Altimmune has announced that a study of its AdCOVID intranasal vaccine candidate induced a strong immune response in a mouse model. The results support advancing AdCOVID into a Phase 1 development, the company said, and it plans to begin manufacturing the vaccine for a trial in the fourth quarter of this year. The company recently said that it has partnered with DynPort Vaccine to obtain funding for development of the vaccine.

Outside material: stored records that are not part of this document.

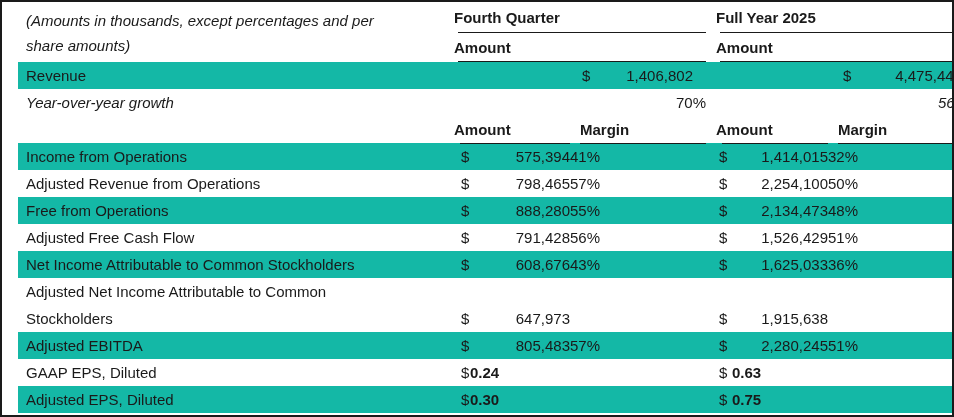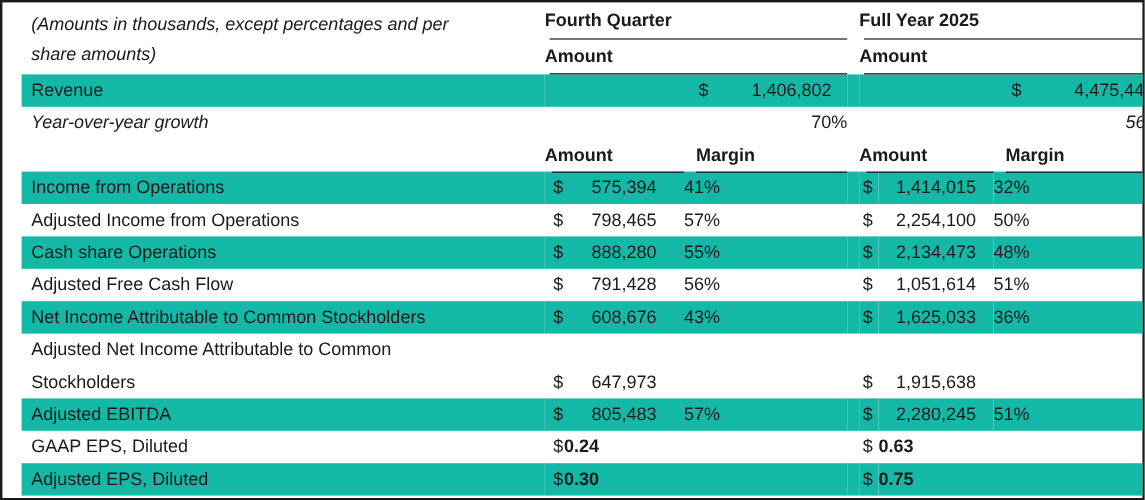--- a/index.html
+++ b/index.html
@@ -56,7 +56,7 @@
 
   .dollar { padding-left:7px; }
   .dollar.fy { padding-left:3px; }
-  .amt { text-align:center; }
+  .amt { text-align:right; }
   .mgn-v { padding-right:2px; }
   .mgn-v.fy { padding-right:4px; }
   .eps-amt { text-align:left; padding-right:120px;font-weight:bold; }

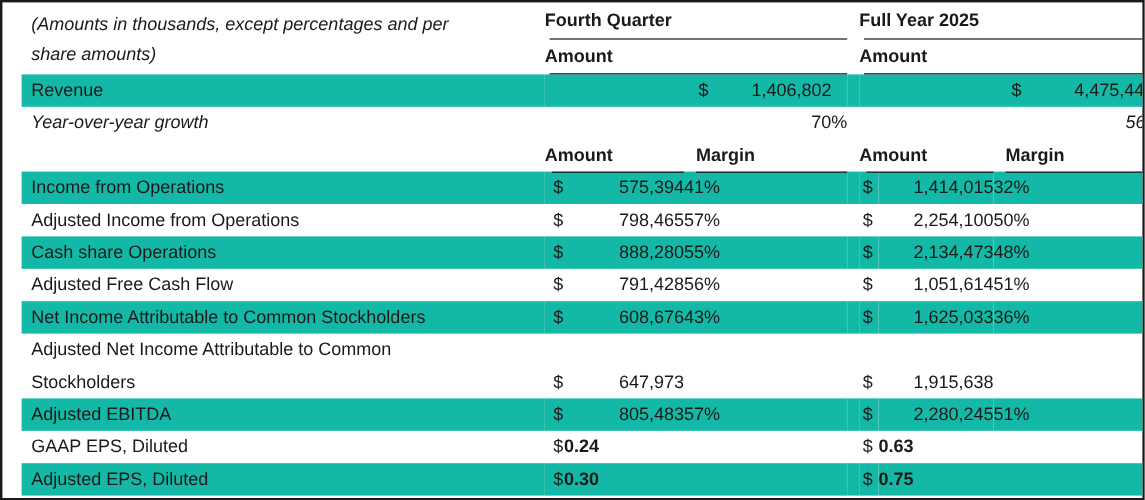--- a/index.html
+++ b/index.html
@@ -145,7 +145,7 @@
   </tr>
 
   <tr>
-    <td class="lbl">Adjusted Income from Operations</td>
+    <td class="lbl">Adjusted Revenue from Operations</td>
     <td class="dollar">$</td>
     <td class="amt">798,465</td>
     <td class="mgn-v">57%</td>

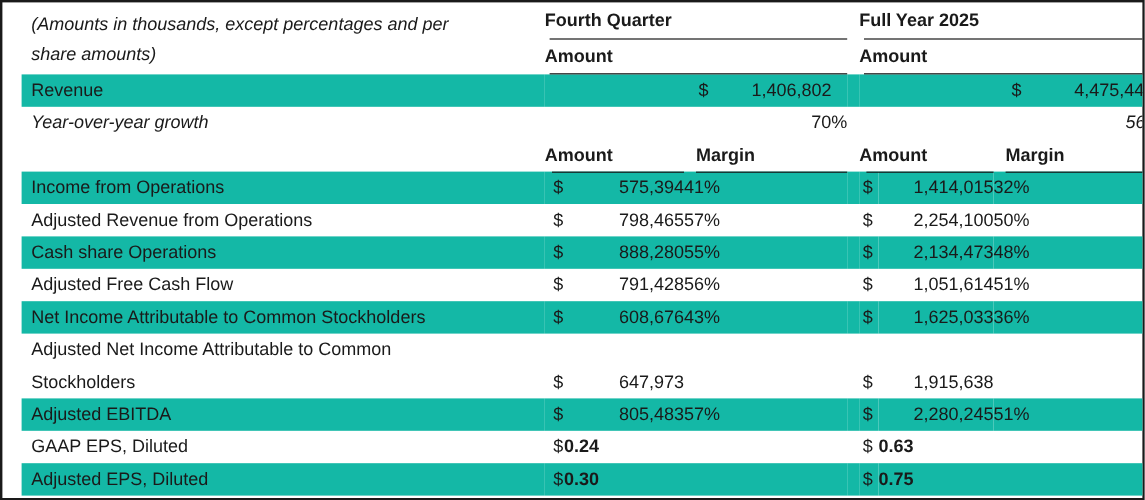--- a/index.html
+++ b/index.html
@@ -156,7 +156,7 @@
   </tr>
 
   <tr class="shaded">
-    <td class="lbl">Cash share Operations</td>
+    <td class="lbl">Free from Operations</td>
     <td class="dollar">$</td>
     <td class="amt">888,280</td>
     <td class="mgn-v">55%</td>

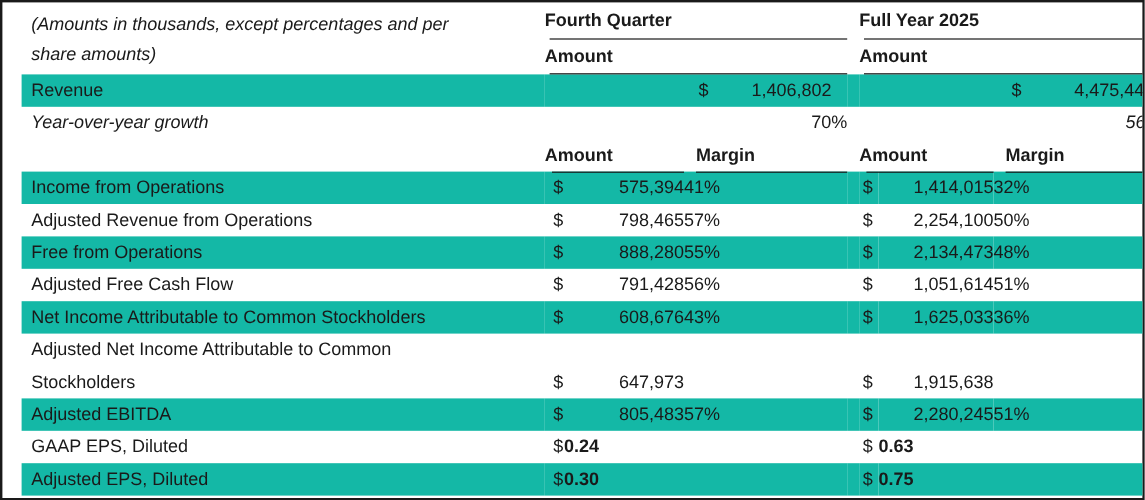--- a/index.html
+++ b/index.html
@@ -173,7 +173,7 @@
     <td class="mgn-v">56%</td>
     <td></td>
     <td class="dollar fy">$</td>
-    <td class="amt">1,051,614</td>
+    <td class="amt">1,526,429</td>
     <td class="mgn-v fy">51%</td>
   </tr>
 

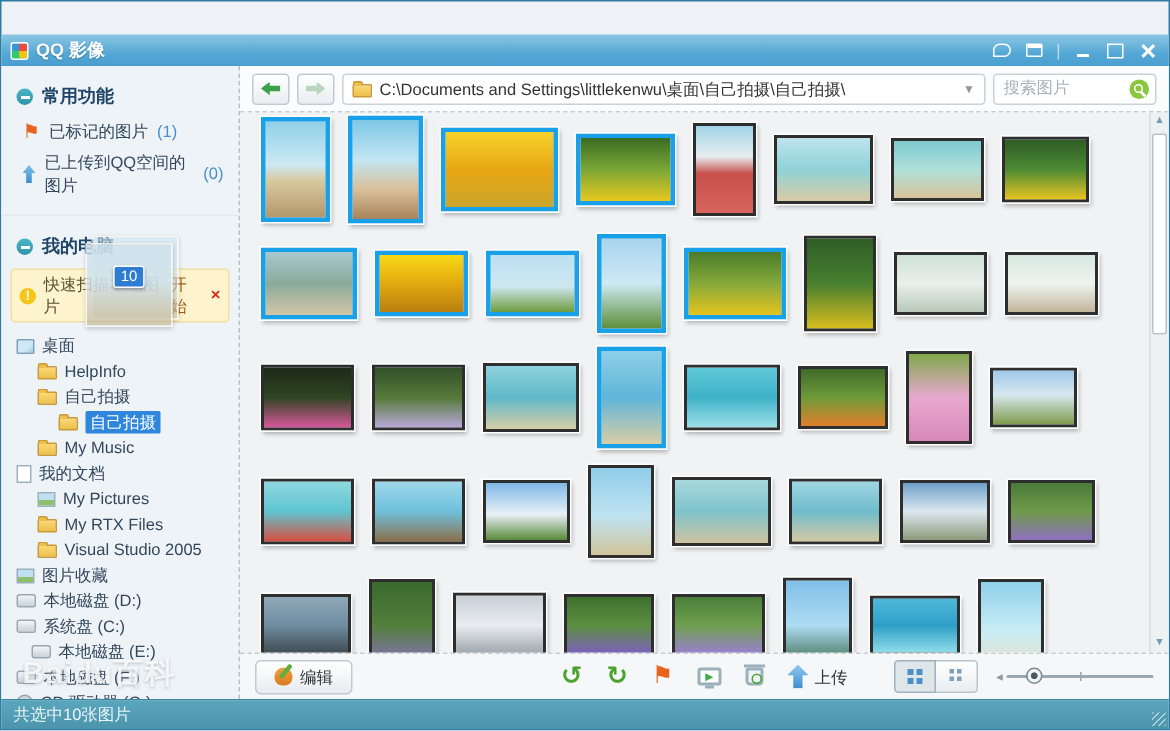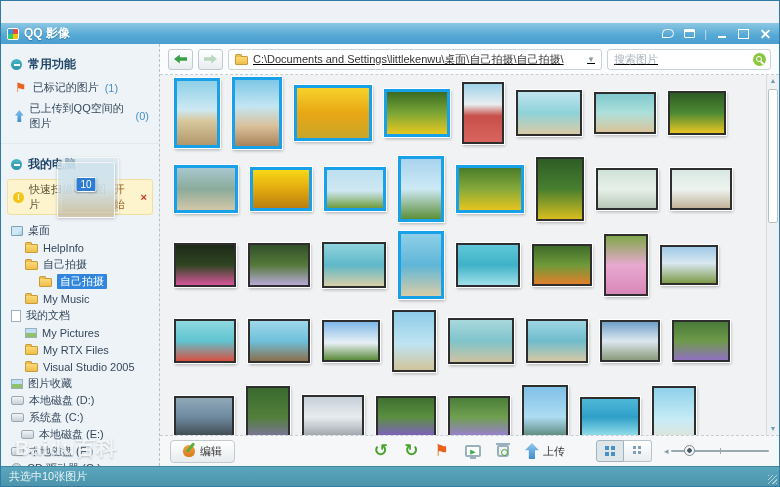--- a/index.html
+++ b/index.html
@@ -81,7 +81,7 @@
   
   .content { flex:1; display:flex; flex-direction:column; min-width:0; background:#f0f2f3; }
   .addressbar { height:31px; flex:0 0 31px; background:#fafcfd; display:flex; align-items:center;
-    gap:5px; padding:12px 8px; border-bottom:1px dashed #c5cdd3;text-decoration:underline; }
+    gap:5px; padding:12px 8px; border-bottom:1px dashed #c5cdd3; }
   .nav-btn { width:25px; height:21px; border:1px solid #bfc9d0; border-radius:3px;
     background:linear-gradient(#ffffff,#e9edf0); display:flex; align-items:center; justify-content:center; cursor:pointer; }
   .arr { width:13px; height:9px; background:#3aa04a;

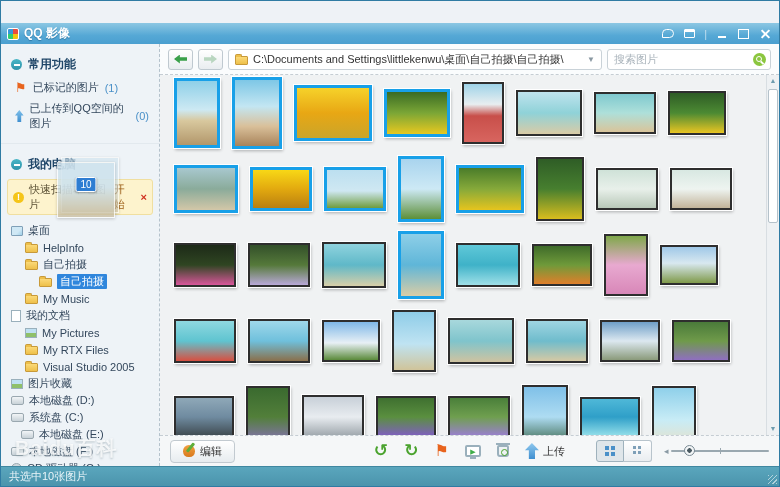--- a/index.html
+++ b/index.html
@@ -91,7 +91,7 @@
     display:flex; align-items:center; gap:5px; padding:0 6px; cursor:pointer; min-width:0; }
   .combo-path { flex:1; color:#333; white-space:nowrap; overflow:hidden; text-overflow:ellipsis; }
   .combo-caret { color:#8a98a2; font-size:8px; }
-  .searchbox { width:164px; height:21px; border:1px solid #c9d2d8; border-radius:3px; background:#fff;
+  .searchbox { width:109px; height:21px; border:1px solid #c9d2d8; border-radius:3px; background:#fff;
     display:flex; align-items:center; padding:0 4px 0 6px; }
   .searchbox input { flex:1; border:none; outline:none; font-size:11px; color:#333; min-width:0;
     font-family:inherit; }

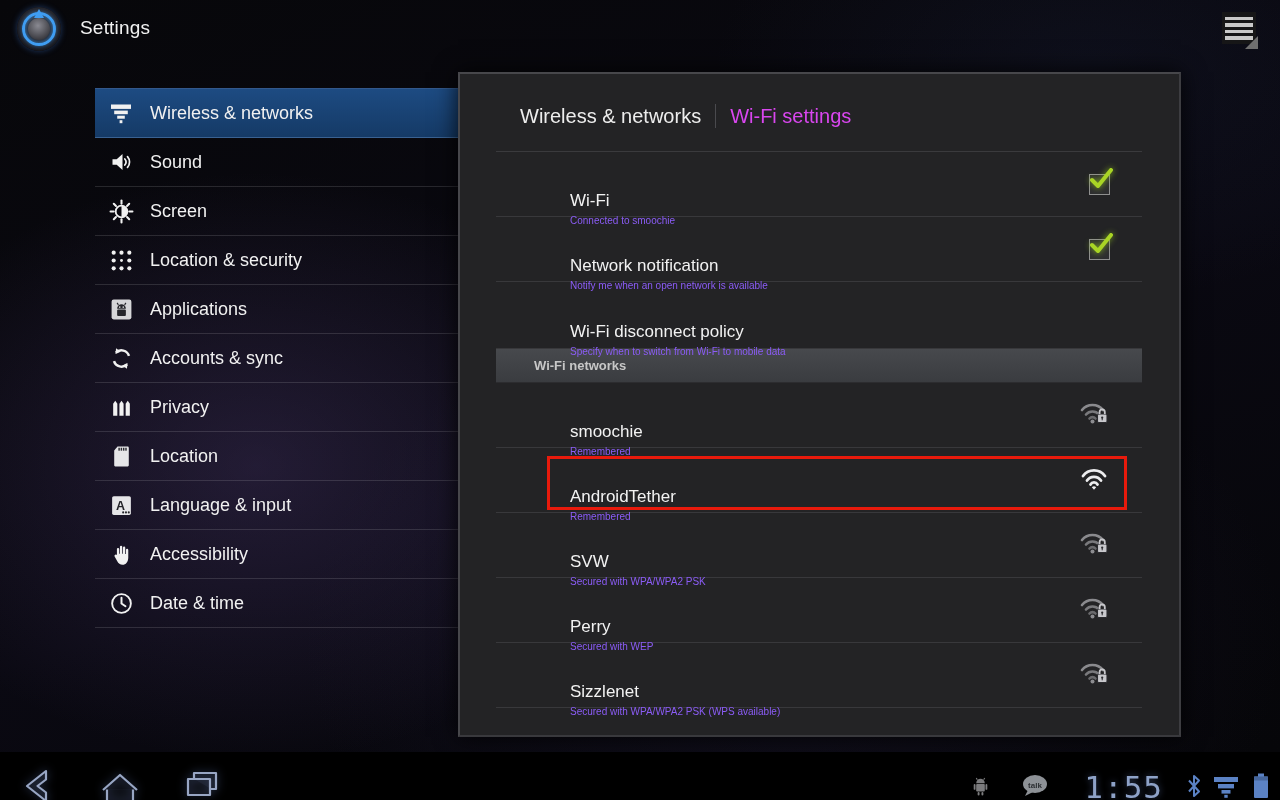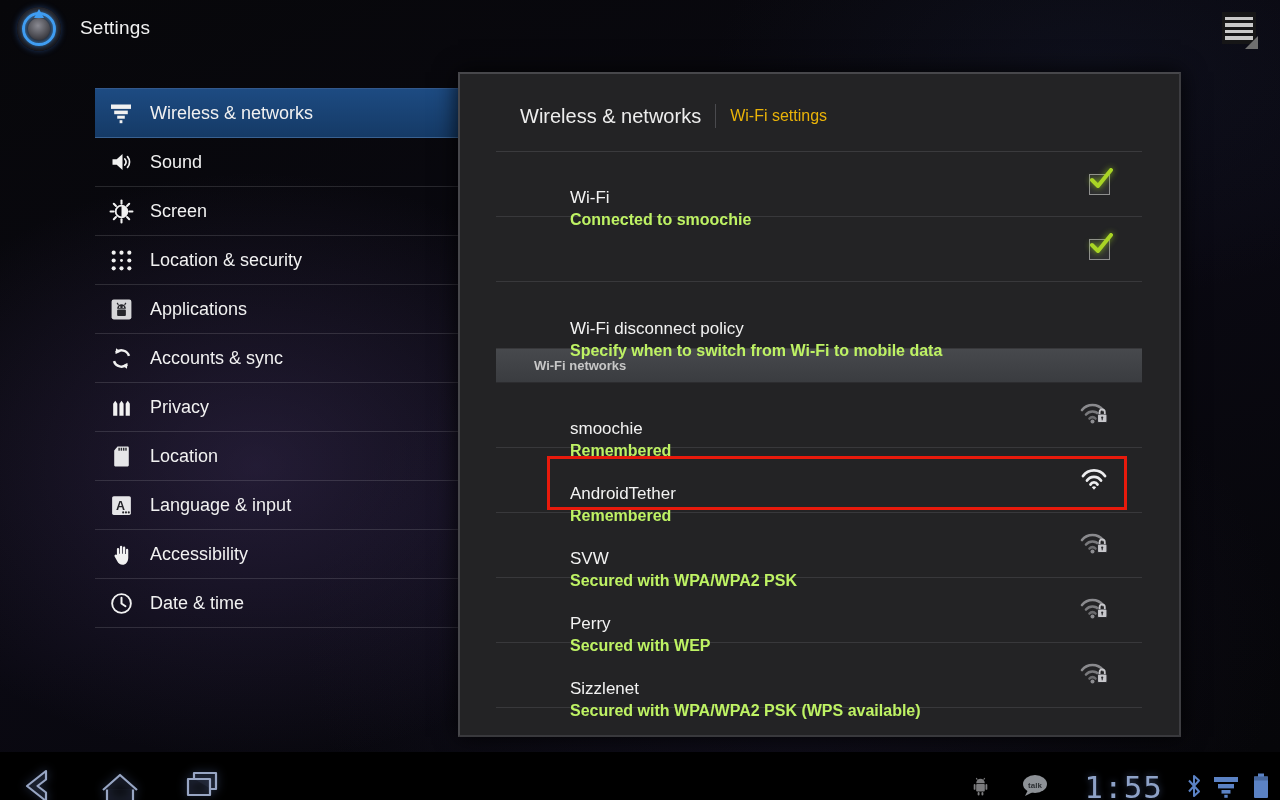--- a/index.html
+++ b/index.html
@@ -50,7 +50,7 @@
   .crumbs{position:absolute;left:60px;top:30px;display:flex;align-items:center;gap:14px;}
   .crumb-primary{color:#ededed;font-size:20px;}
   .crumb-sep{width:1px;height:24px;background:#4a4a4e;}
-  .crumb-secondary{color:#eab308;font-size:16px;}
+  .crumb-secondary{color:#d946ef;font-size:20px;}
   .panel-header .rule{position:absolute;left:36px;right:37px;bottom:0;height:1px;background:#3a3a3d;}
 
   .rows{position:absolute;left:36px;right:37px;top:78px;}

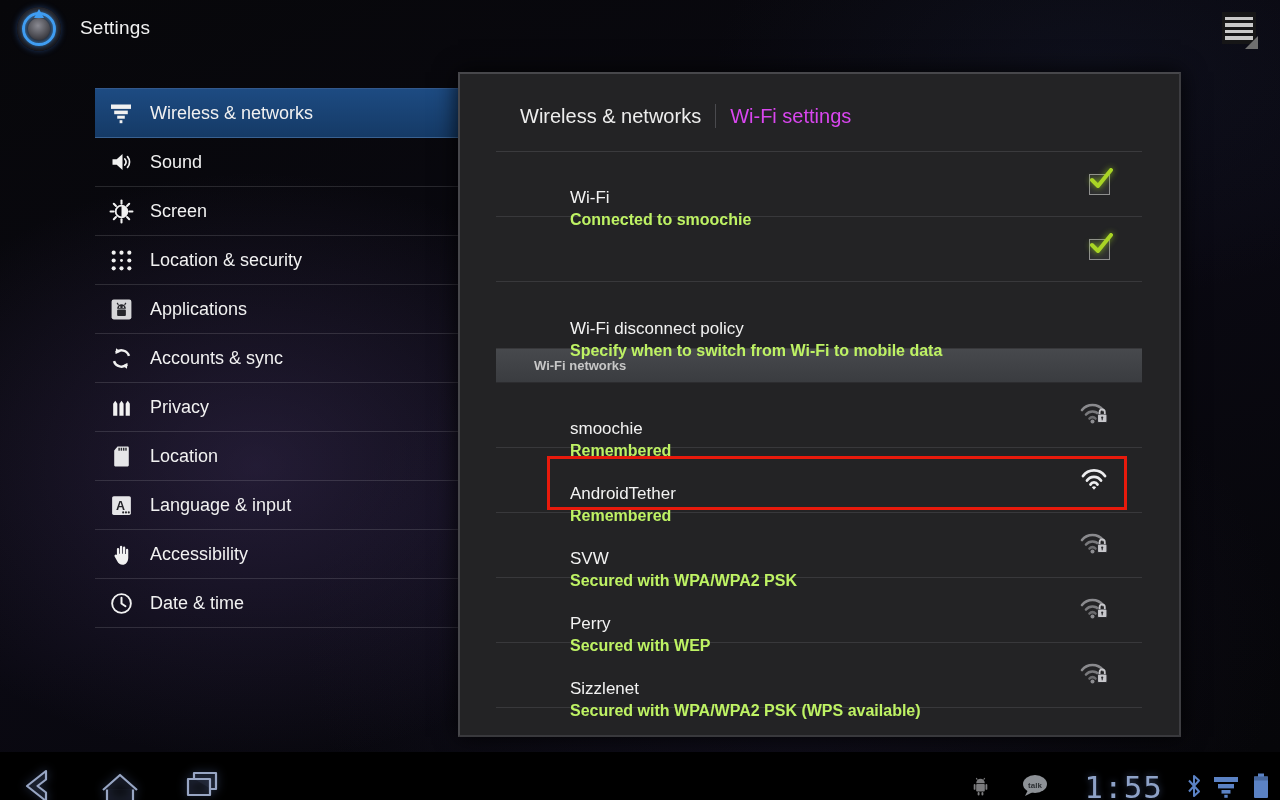--- a/index.html
+++ b/index.html
@@ -58,7 +58,7 @@
     display:flex;align-items:center;cursor:pointer;}
   .prow .texts{margin-left:74px;}
   .prow .title{color:#f2f2f2;font-size:17px;line-height:1.25;margin-top:48px;}
-  .prow .sub{color:#bef264;font-size:16px;margin-top:3px;font-weight:bold;}
+  .prow .sub{color:#8b5cf6;font-size:10px;margin-top:3px;}
   .prow.tall{height:66px;}
   .prow .right-slot{margin-left:auto;margin-right:32px;display:flex;align-items:center;}
 

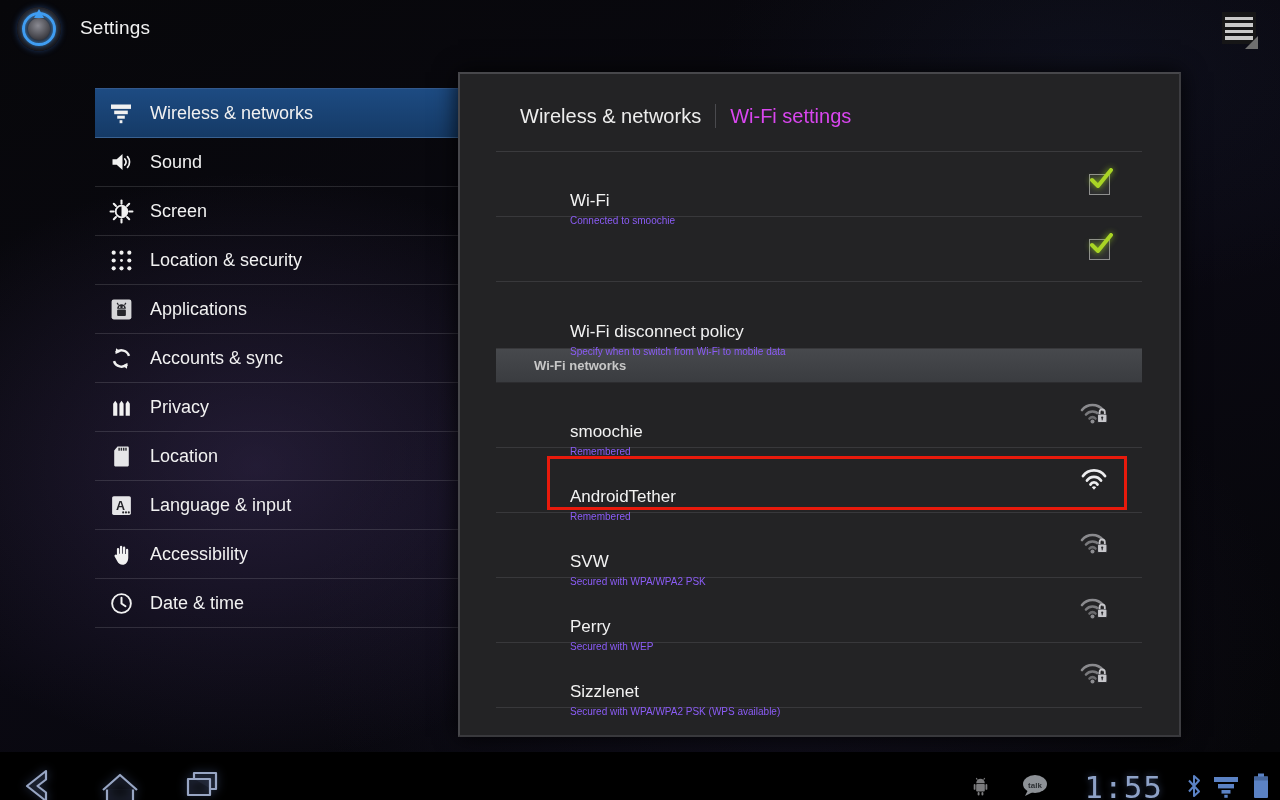--- a/index.html
+++ b/index.html
@@ -285,6 +285,10 @@
         </div>
       </div>
       <div class="prow">
+        <div class="texts">
+          <div class="title">Network notification</div>
+          <div class="sub">Notify me when an open network is available</div>
+        </div>
         <div class="right-slot">
           <div class="checkbox">
             <svg width="26" height="26" viewBox="0 0 26 26">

The company is also partnered with the University of Alabama Birmingham (UAB), which conducted preclinical tests of AdCOVID. According to the company, mice receiving a single dose of AdCOVID administered intranasally in one study had serum IgG antibody concentrations higher than 800 mcg/ml at 14 days post administration. The single dose of AdCOVID also resulted serum virus neutralization titers at 28 days post administration that were twice as high as that recommended for investigational convalescent plasma. Another study found stimulation of mucosal IgA response in mouse bronchoalveolar fluid at a level “well above that associated with protection from disease in clinical studies of other mucosal vaccines.”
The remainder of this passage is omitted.